In the listing below, lines with the string "Launch" are to be counted; the number is the entire reply.

§ **Data in this exercise**

++++++++++

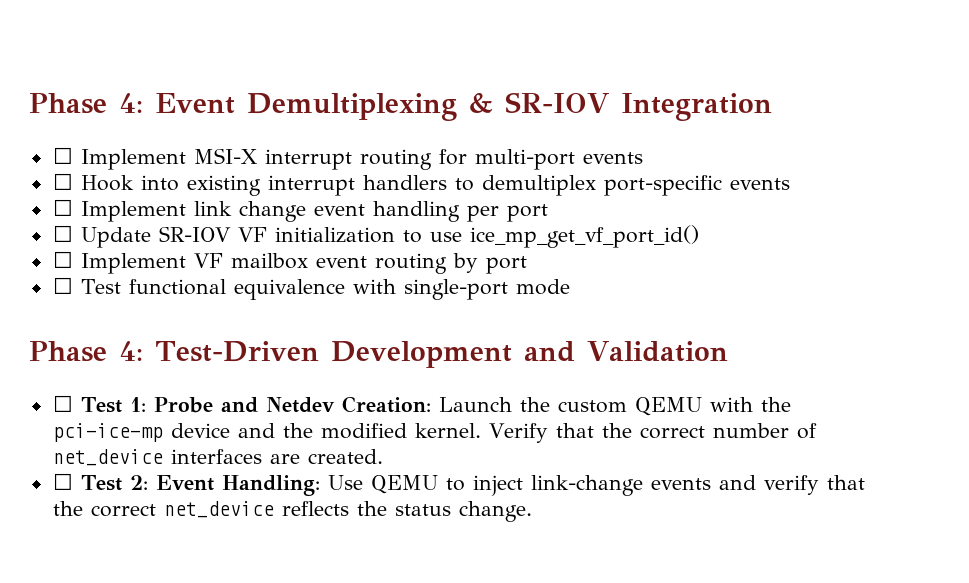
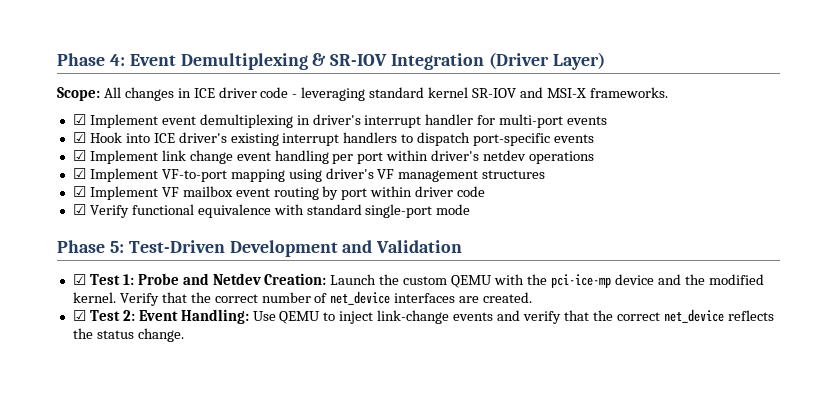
- Phase 4: Event Demultiplexing & SR-IOV Integration
- ☐ Implement MSI-X interrupt routing for multi-port events
+ Phase 4: Event Demultiplexing & SR-IOV Integration (Driver Layer)
+ Scope: All changes in ICE driver code - leveraging standard kernel SR-IOV and MSI-X frameworks.
+ ☑ Implement event demultiplexing in driver's interrupt handler for multi-port events
- ☐ Hook into existing interrupt handlers to demultiplex port-specific events
+ ☑ Hook into ICE driver's existing interrupt handlers to dispatch port-specific events
- ☐ Implement link change event handling per port
- ☐ Update SR-IOV VF initialization to use ice_mp_get_vf_port_id()
- ☐ Implement VF mailbox event routing by port
- ☐ Test functional equivalence with single-port mode
+ ☑ Implement link change event handling per port within driver's netdev operations
+ ☑ Implement VF-to-port mapping using driver's VF management structures
+ ☑ Implement VF mailbox event routing by port within driver code
+ ☑ Verify functional equivalence with standard single-port mode
- Phase 4: Test-Driven Development and Validation
+ Phase 5: Test-Driven Development and Validation
- ☐ Test 1: Probe and Netdev Creation: Launch the custom QEMU with the pci-ice-mp device and the modified kernel.
+ ☑ Test 1: Probe and Netdev Creation: Launch the custom QEMU with the pci-ice-mp device and the modified kernel.
- ☐ Test 2: Event Handling: Use QEMU to inject link-change events and verify that the correct net_device reflects the status change.
+ ☑ Test 2: Event Handling: Use QEMU to inject link-change events and verify that the correct net_device reflects the status change.

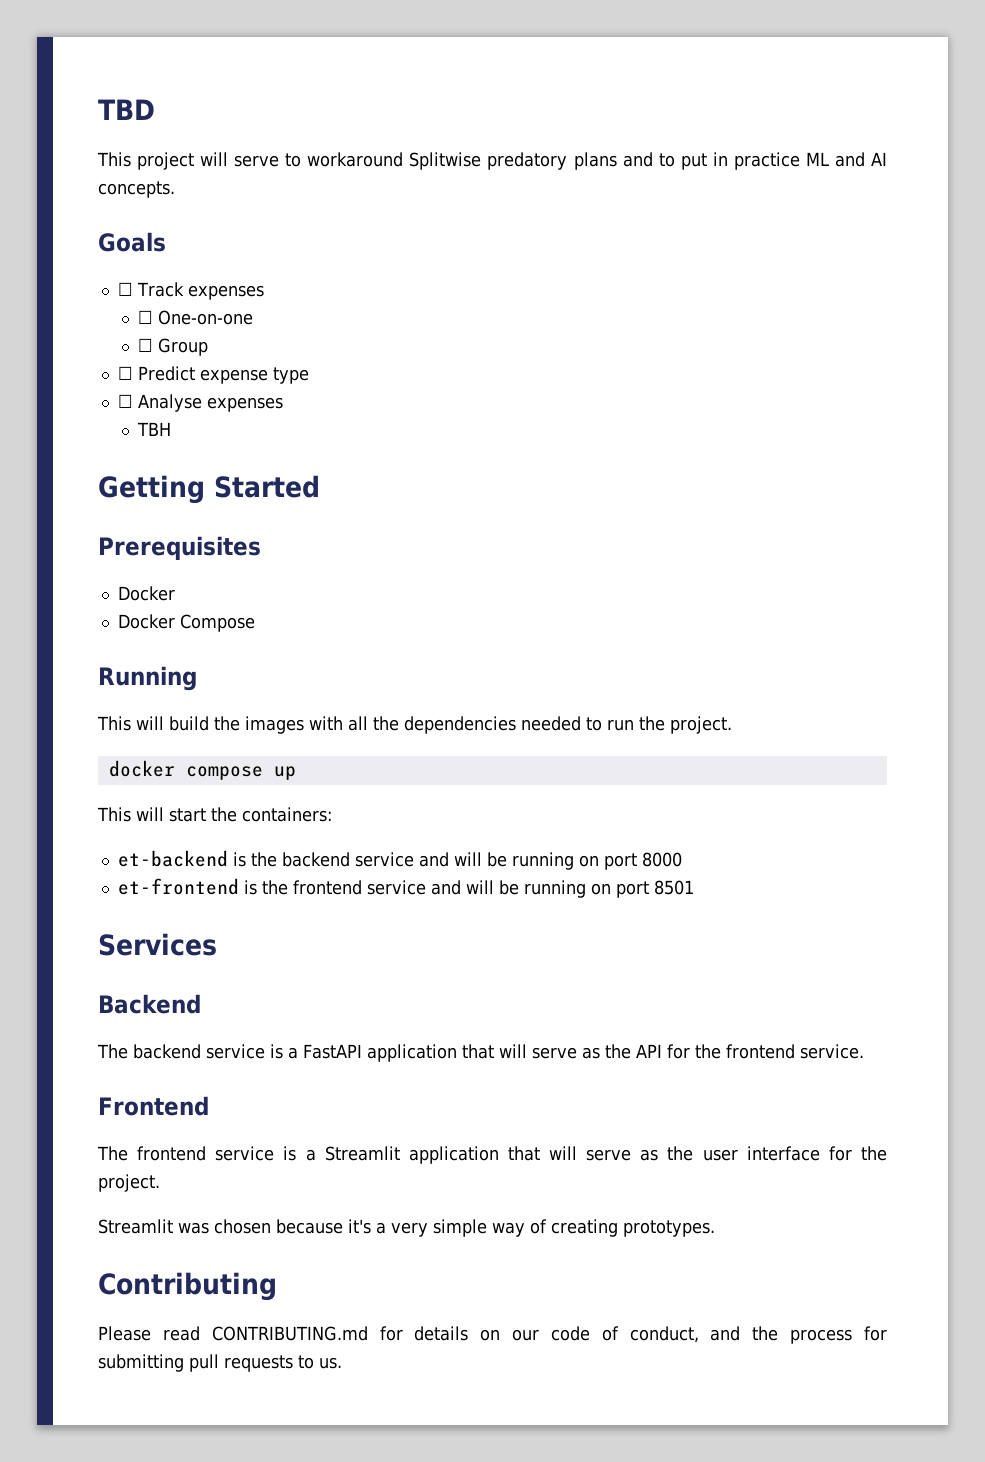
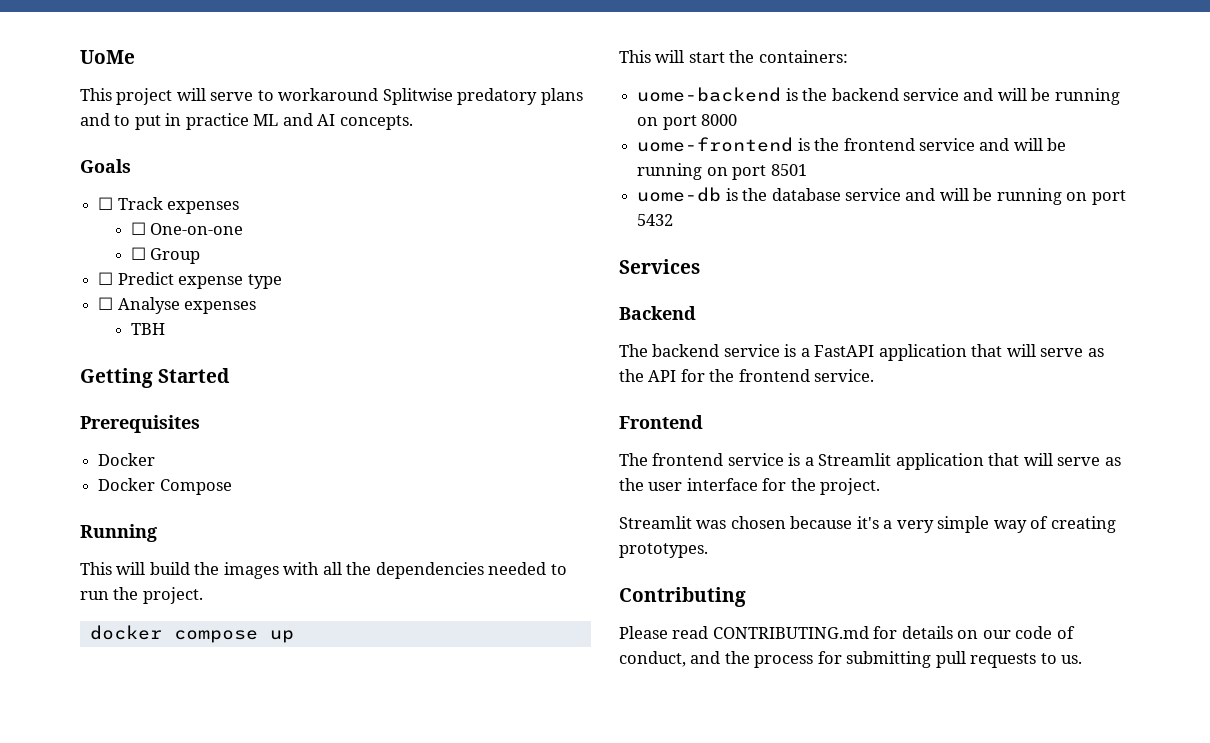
- TBD
+ UoMe
- et-backend is the backend service and will be running on port 8000
+ uome-backend is the backend service and will be running on port 8000
- et-frontend is the frontend service and will be running on port 8501
+ uome-frontend is the frontend service and will be running on port 8501
+ uome-db is the database service and will be running on port 5432

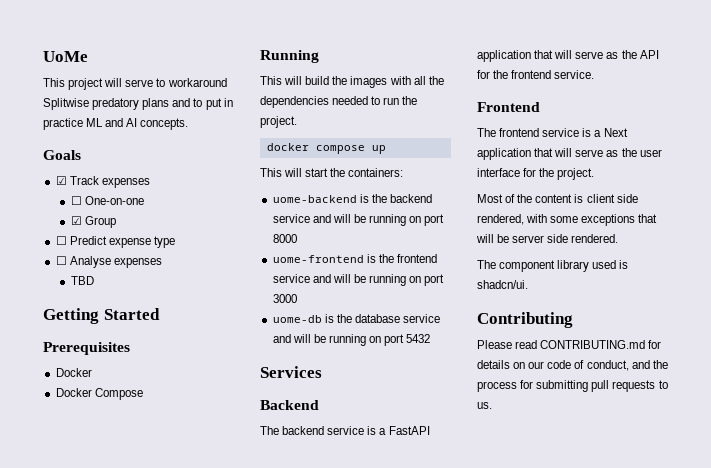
- ☐ Track expenses
+ ☑ Track expenses
- ☐ Group
+ ☑ Group
- TBH
+ TBD
- uome-frontend is the frontend service and will be running on port 8501
+ uome-frontend is the frontend service and will be running on port 3000
- The frontend service is a Streamlit application that will serve as the user interface for the project.
+ The frontend service is a Next application that will serve as the user interface for the project.
- Streamlit was chosen because it's a very simple way of creating prototypes.
+ Most of the content is client side rendered, with some exceptions that will be server side rendered.
+ The component library used is shadcn/ui.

++++++++++

§ **Response to this exercise**
2